Not calibrated prevalence, not ground truth. Human validation pending. Learned from the 10,348 direct Codex labels and 10,348 direct Gemma labels. Candidate is the union of thresholded teacher heads; consensus is their intersection. These outputs are machine_predicted_unvalidated and are not human labels or direct frontier model labels.

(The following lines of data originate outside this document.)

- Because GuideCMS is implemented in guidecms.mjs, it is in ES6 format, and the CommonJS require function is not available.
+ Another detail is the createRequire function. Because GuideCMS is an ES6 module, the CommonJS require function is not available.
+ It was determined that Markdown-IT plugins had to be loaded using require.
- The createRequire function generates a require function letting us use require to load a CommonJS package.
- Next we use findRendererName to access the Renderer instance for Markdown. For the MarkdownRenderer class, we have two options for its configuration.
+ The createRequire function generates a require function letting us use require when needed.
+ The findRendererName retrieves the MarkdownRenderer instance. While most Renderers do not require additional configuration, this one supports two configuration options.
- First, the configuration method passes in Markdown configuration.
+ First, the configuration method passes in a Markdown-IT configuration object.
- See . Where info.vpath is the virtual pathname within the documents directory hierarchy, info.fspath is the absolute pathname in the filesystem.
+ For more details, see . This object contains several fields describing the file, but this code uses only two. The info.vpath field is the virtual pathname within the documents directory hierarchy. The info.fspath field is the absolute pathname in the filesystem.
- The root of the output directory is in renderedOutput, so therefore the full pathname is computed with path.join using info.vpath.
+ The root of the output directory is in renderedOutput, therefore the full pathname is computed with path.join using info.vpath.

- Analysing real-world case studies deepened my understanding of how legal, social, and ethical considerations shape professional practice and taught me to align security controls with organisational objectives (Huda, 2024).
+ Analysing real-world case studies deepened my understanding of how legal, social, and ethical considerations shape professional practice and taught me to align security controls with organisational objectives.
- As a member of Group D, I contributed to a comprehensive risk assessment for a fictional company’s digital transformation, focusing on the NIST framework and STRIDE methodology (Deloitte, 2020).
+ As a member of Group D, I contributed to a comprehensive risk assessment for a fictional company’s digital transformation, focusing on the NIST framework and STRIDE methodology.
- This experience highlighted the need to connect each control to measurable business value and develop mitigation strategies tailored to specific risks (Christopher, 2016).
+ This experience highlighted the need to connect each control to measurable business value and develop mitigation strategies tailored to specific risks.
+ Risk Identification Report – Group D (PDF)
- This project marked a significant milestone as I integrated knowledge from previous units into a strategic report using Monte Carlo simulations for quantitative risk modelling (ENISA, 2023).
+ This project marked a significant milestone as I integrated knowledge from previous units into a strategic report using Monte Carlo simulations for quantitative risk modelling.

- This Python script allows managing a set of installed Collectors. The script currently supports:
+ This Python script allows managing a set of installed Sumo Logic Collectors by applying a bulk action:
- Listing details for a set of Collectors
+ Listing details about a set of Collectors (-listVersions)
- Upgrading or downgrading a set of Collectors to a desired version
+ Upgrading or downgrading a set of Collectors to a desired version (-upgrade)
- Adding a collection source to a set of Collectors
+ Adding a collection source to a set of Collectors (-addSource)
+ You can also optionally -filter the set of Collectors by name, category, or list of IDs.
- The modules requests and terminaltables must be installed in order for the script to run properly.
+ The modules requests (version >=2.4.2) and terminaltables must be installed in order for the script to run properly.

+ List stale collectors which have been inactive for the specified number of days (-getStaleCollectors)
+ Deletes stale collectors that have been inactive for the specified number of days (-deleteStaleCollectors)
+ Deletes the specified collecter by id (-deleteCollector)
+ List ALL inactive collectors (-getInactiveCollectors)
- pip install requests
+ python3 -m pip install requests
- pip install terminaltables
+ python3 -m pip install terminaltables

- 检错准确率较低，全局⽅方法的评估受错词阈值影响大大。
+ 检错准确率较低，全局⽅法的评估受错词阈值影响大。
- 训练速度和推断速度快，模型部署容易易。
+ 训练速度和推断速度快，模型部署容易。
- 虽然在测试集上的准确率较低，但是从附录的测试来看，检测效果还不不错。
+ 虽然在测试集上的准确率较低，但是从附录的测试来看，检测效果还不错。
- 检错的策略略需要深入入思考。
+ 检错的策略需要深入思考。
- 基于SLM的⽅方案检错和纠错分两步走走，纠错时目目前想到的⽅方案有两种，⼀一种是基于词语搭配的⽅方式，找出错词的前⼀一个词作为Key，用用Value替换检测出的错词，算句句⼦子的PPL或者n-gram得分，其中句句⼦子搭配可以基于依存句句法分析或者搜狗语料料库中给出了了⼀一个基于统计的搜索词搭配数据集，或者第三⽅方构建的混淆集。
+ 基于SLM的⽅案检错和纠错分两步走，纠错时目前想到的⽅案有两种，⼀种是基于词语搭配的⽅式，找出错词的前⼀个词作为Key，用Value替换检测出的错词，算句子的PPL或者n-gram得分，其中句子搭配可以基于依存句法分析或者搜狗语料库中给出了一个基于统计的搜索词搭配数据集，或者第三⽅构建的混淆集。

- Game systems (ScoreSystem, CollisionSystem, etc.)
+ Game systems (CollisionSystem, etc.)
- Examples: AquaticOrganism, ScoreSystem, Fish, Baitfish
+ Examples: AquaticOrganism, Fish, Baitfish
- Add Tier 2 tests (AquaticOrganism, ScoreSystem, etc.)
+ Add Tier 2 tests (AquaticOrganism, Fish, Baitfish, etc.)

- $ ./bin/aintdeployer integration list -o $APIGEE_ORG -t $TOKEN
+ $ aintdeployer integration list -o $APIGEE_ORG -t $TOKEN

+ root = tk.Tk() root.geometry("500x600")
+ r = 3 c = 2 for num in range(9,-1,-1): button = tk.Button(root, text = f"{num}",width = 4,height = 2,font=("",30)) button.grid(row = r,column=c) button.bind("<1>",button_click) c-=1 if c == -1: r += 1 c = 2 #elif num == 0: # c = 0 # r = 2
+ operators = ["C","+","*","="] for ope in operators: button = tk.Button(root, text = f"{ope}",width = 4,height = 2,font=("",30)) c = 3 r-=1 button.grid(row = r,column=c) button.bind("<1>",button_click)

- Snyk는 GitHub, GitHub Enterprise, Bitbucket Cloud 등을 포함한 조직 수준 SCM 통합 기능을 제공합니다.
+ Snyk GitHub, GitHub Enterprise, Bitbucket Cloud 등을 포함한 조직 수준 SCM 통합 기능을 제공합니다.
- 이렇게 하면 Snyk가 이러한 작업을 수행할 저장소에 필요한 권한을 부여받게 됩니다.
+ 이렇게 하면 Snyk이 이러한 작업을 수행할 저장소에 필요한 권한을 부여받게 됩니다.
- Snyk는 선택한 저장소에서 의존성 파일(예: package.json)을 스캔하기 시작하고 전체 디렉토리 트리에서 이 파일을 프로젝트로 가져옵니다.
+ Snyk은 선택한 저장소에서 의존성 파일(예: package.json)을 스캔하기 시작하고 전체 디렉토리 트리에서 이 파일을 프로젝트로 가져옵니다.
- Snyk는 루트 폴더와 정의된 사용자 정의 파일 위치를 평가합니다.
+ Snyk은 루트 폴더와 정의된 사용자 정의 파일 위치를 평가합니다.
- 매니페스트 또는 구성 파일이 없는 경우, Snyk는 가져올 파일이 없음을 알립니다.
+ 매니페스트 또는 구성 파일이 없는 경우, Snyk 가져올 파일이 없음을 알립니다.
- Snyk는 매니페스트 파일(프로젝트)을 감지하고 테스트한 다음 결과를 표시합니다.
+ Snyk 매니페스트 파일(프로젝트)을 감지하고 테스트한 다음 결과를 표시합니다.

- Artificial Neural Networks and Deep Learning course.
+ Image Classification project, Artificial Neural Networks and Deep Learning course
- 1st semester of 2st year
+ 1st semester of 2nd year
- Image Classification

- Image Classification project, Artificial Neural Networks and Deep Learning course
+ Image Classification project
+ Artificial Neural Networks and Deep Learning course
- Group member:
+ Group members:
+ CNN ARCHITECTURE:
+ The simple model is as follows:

metaresearch head score (Codex)0.000
metaresearch head score (Gemma)0.000
Version: codex-gemma-dda1882f352aValidation status: machine_predicted_unvalidated
Candidate categoriesMeta-epidemiology (narrow), Research integrity, Insufficient payload (model declined to judge)
Consensus categoriesResearch integrity
DomainCandidate signal: none · Consensus signal: none
Study designCandidate signal: Not applicable · Consensus signal: Not applicable
GenreCandidate signal: Commentary · Consensus signal: none
Teacher disagreement score0.554
Threshold uncertainty score1.000

Codex and Gemma teacher scores by category

CategoryCodexGemma
Metaresearch0.0000.000
Meta-epidemiology (narrow)0.0010.001
Meta-epidemiology (broad)0.0010.000
Bibliometrics0.0000.001
Science and technology studies0.0010.001
Scholarly communication0.0000.000
Open science0.0030.002
Research integrity0.0020.010
Insufficient payload (model declined to judge)0.0040.000

Machine scores (provisional)

The two teacher heads of the student model, read on this work. A score orders the frame for review; it never asserts a category, and the validation status ships verbatim with every row.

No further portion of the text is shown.